**WHAT NEEDS TO BE DONE:** Repeat the span of the entries below that starts at the line with "text: Y160M2-9 ->" and ends at the line with "text: Y160L-4 ->", nothing more. Skip the pictures.

**PROVIDED RECORDS:**

★ ★ ★ ★

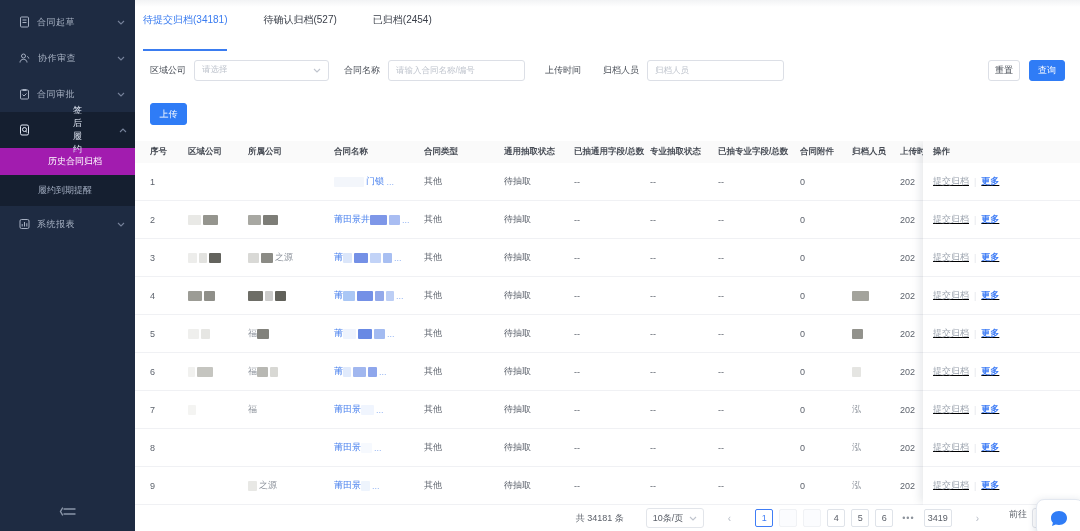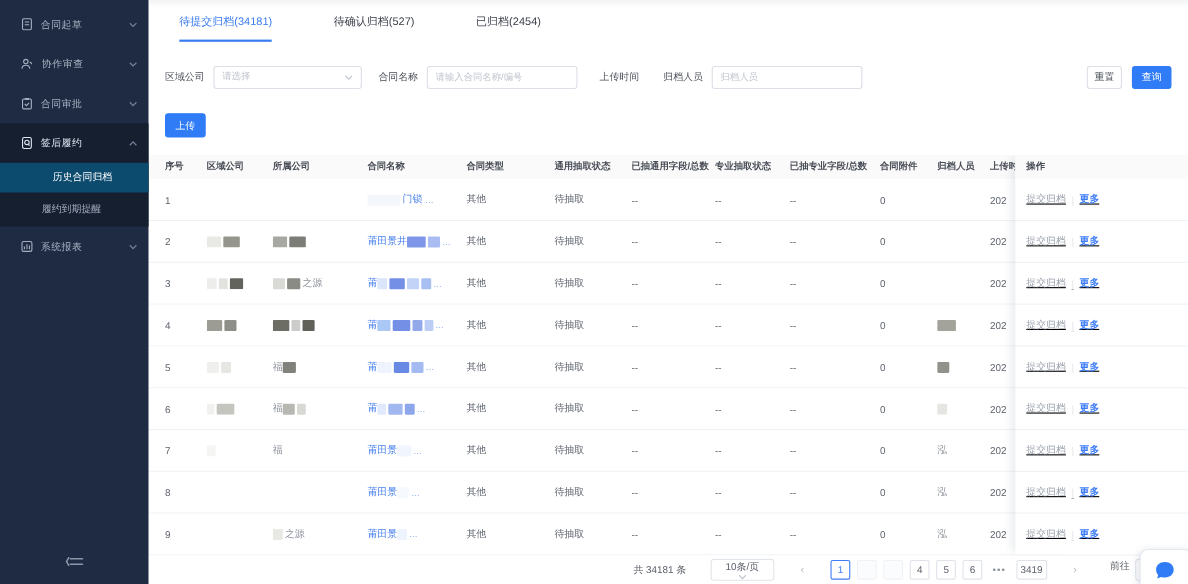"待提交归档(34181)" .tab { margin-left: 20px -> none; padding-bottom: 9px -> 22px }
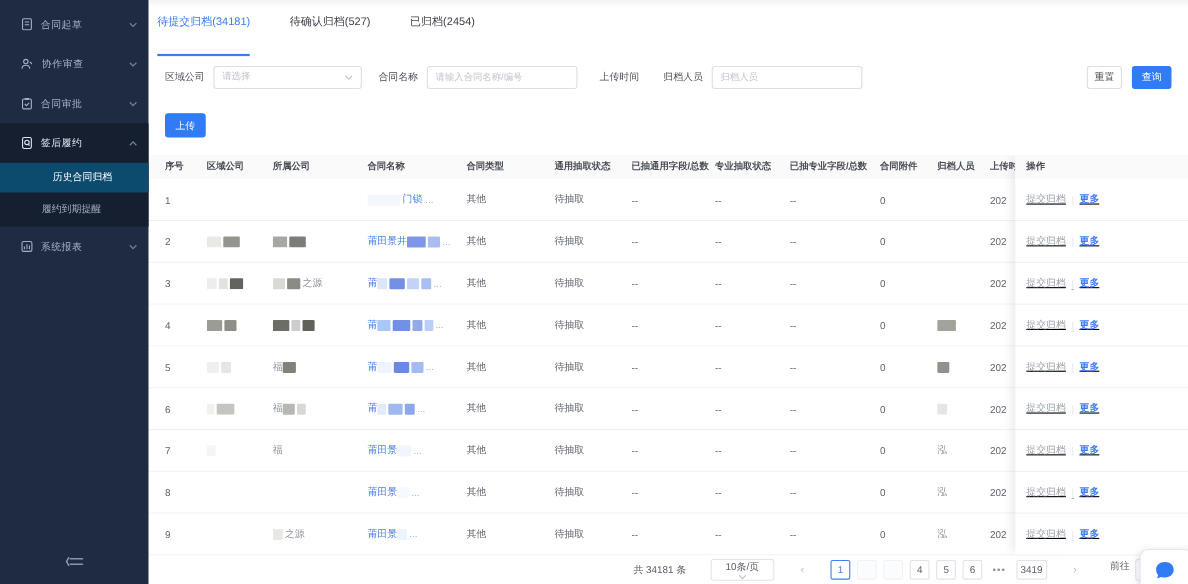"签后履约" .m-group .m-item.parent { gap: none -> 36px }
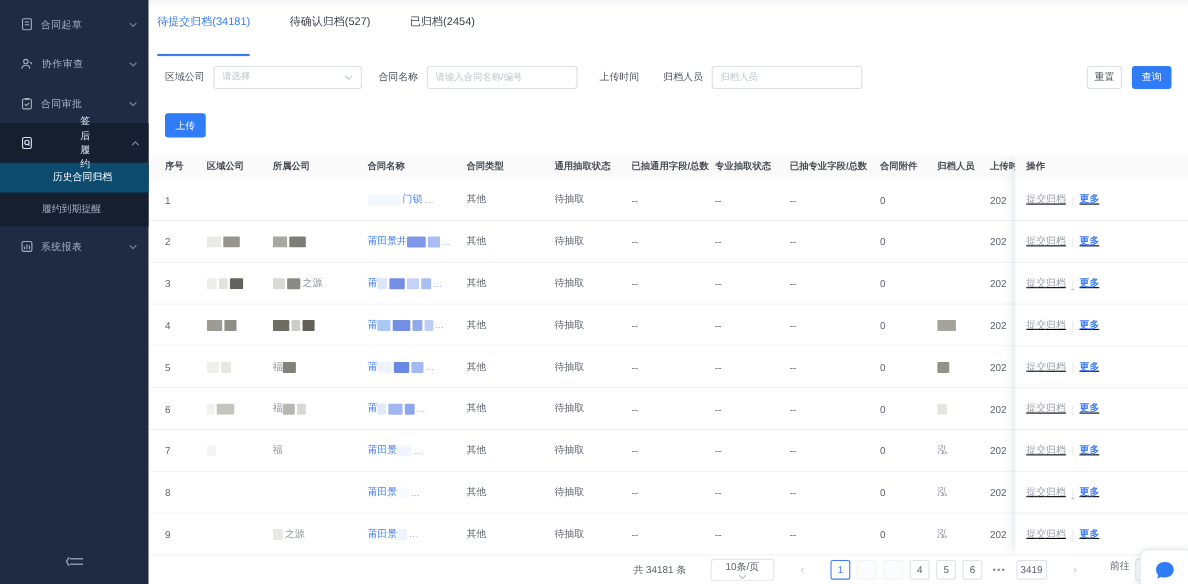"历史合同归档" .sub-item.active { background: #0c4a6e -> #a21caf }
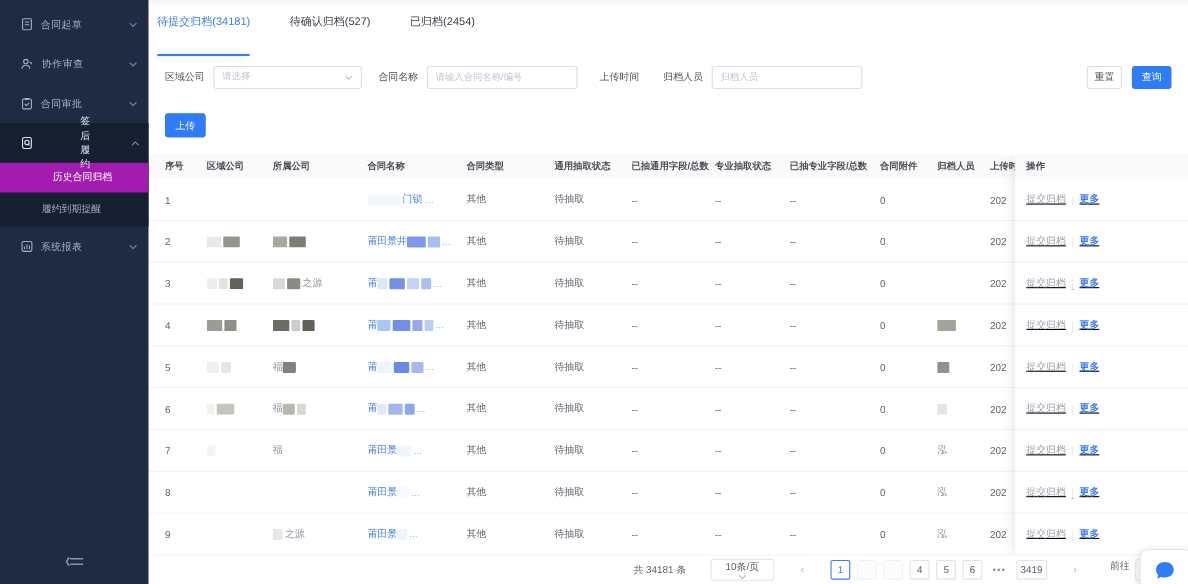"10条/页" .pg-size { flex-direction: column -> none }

★ ★ ★ ★

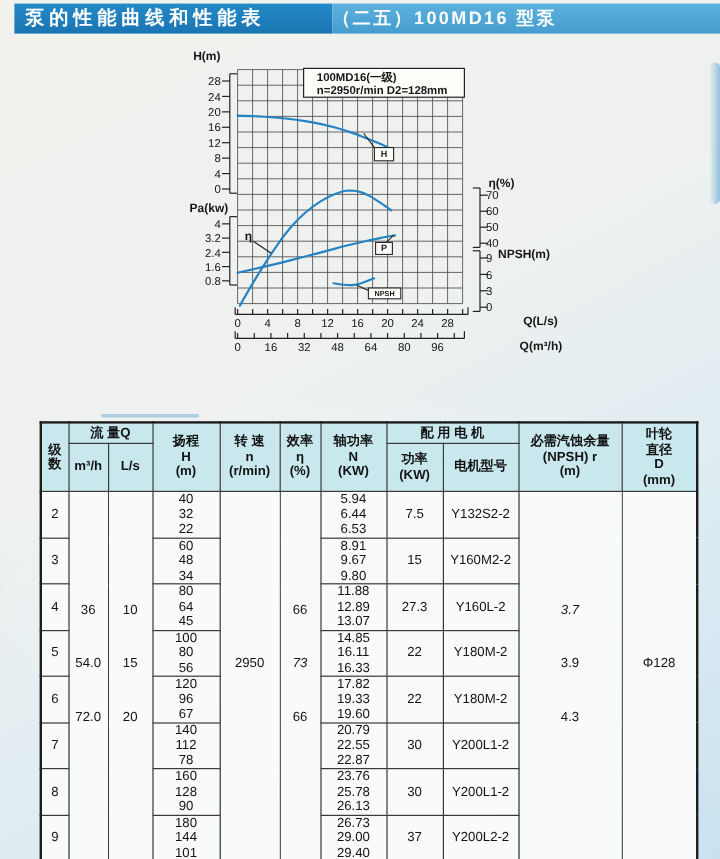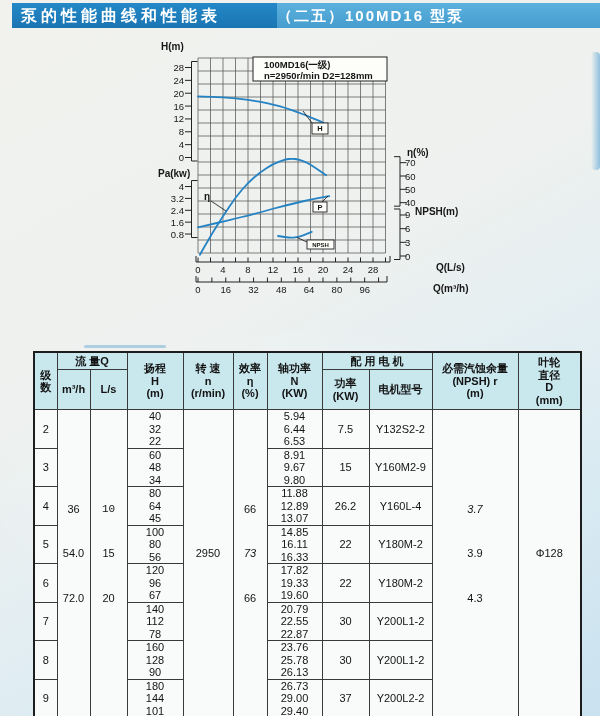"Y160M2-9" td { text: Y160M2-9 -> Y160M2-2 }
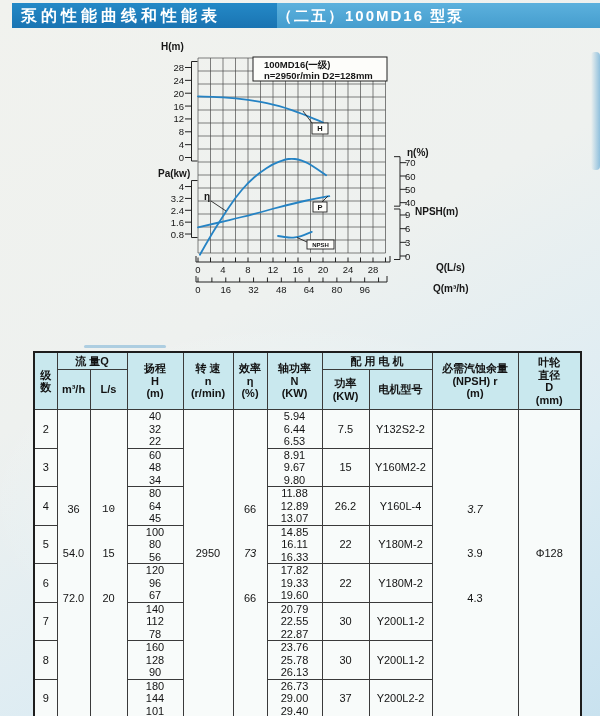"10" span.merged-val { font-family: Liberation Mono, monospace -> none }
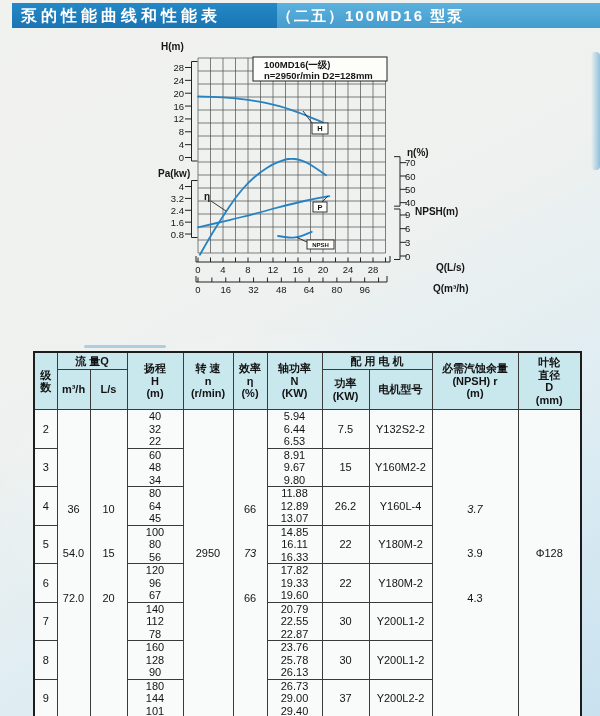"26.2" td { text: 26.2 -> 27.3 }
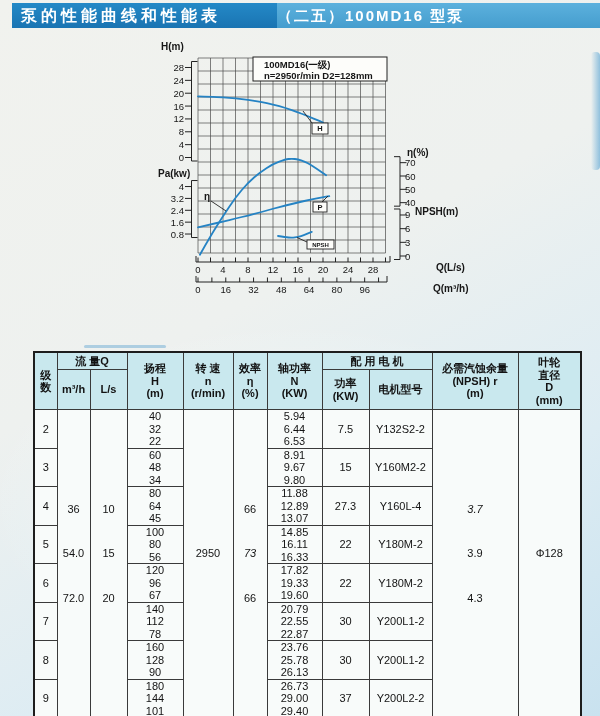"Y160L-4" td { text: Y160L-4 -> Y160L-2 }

★ ★ ★ ★

**WRITTEN RESPONSE:**
"Y160M2-9" td { text: Y160M2-9 -> Y160M2-2 }
"10" span.merged-val { font-family: Liberation Mono, monospace -> none }
"26.2" td { text: 26.2 -> 27.3 }
"Y160L-4" td { text: Y160L-4 -> Y160L-2 }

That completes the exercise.